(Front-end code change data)
--

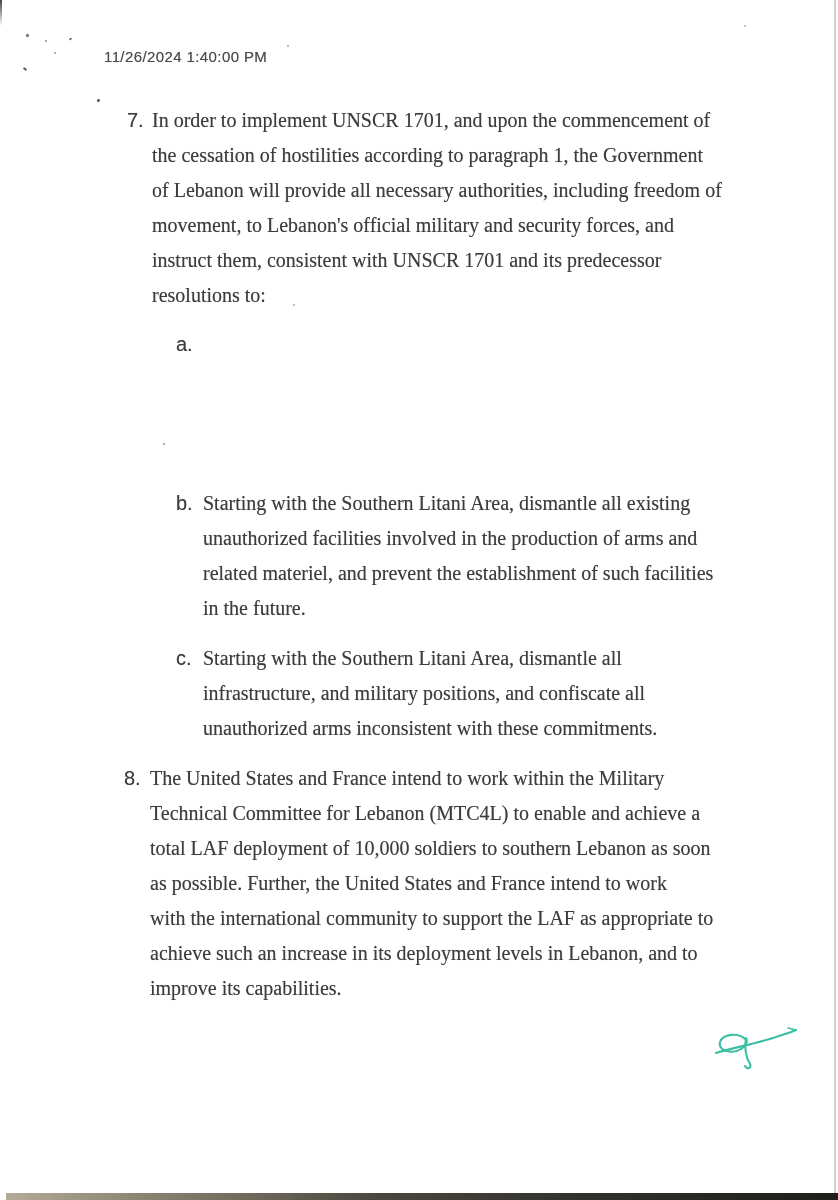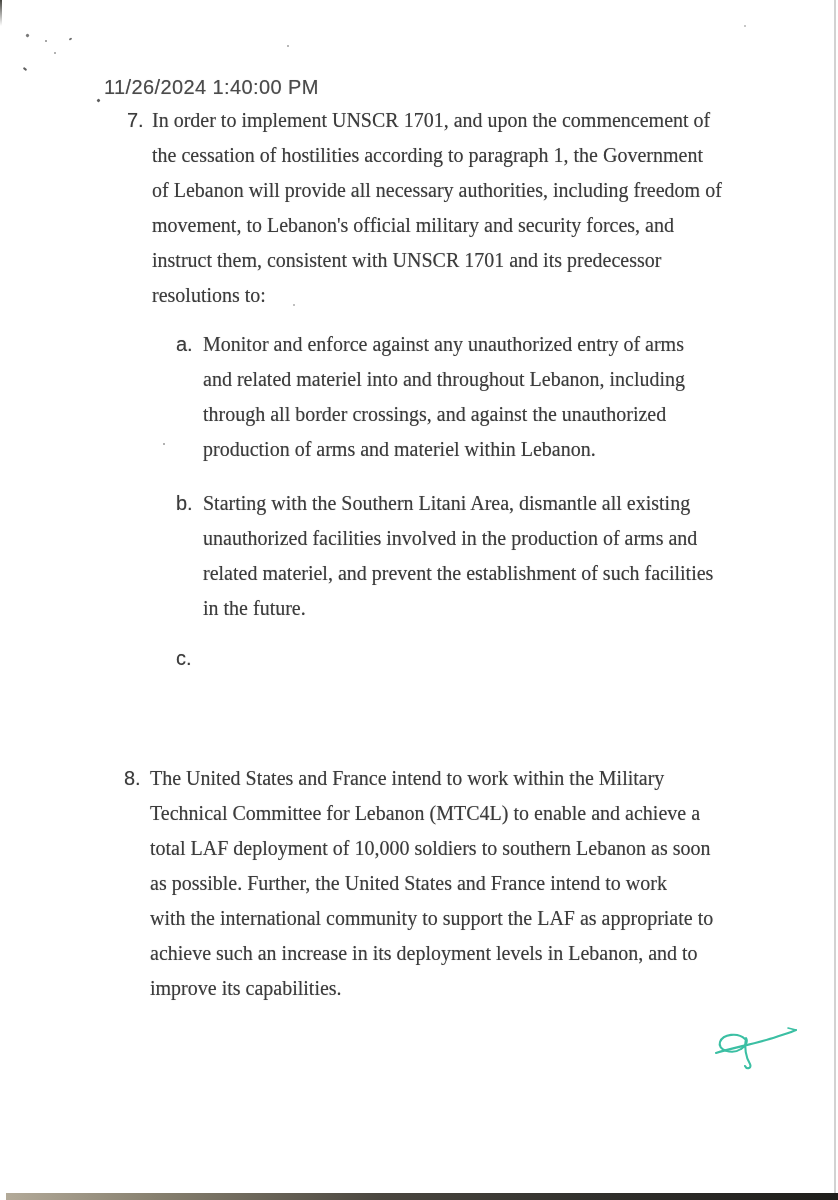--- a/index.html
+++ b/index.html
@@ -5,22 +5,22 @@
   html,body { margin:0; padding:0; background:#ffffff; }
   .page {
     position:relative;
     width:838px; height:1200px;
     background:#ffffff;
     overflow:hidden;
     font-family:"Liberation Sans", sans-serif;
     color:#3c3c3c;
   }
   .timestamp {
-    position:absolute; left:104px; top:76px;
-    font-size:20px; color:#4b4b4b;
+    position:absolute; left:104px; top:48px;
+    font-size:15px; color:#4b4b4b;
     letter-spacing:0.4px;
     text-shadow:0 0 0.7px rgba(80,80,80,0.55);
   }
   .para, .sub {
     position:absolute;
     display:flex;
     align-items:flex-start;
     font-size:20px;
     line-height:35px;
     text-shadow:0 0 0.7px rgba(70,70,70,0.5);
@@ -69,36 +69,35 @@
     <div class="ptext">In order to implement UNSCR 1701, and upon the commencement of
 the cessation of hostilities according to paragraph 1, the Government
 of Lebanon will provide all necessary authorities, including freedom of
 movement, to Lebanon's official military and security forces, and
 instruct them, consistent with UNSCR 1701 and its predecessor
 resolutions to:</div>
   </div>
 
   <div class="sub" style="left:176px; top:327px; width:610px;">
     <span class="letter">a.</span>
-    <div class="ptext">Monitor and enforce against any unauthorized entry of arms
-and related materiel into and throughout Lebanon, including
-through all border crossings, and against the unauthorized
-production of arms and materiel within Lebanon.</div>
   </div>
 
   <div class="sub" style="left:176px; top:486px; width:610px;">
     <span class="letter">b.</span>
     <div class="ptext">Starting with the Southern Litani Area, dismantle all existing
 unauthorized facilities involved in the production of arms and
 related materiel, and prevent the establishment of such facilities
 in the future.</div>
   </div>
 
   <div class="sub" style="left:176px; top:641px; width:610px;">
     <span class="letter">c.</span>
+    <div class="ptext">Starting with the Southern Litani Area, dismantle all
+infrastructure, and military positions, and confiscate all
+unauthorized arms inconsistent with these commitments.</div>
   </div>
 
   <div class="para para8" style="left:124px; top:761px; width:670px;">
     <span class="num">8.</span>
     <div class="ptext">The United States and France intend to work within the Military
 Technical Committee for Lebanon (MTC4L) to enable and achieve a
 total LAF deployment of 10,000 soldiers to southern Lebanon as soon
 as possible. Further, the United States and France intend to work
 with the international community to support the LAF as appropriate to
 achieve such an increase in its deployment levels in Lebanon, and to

--

PROBLEM DESCRIPTION: Say, as a bare number, how many lines in the entries above include the string "Lebanon".

RESULT OF THE TASK: 7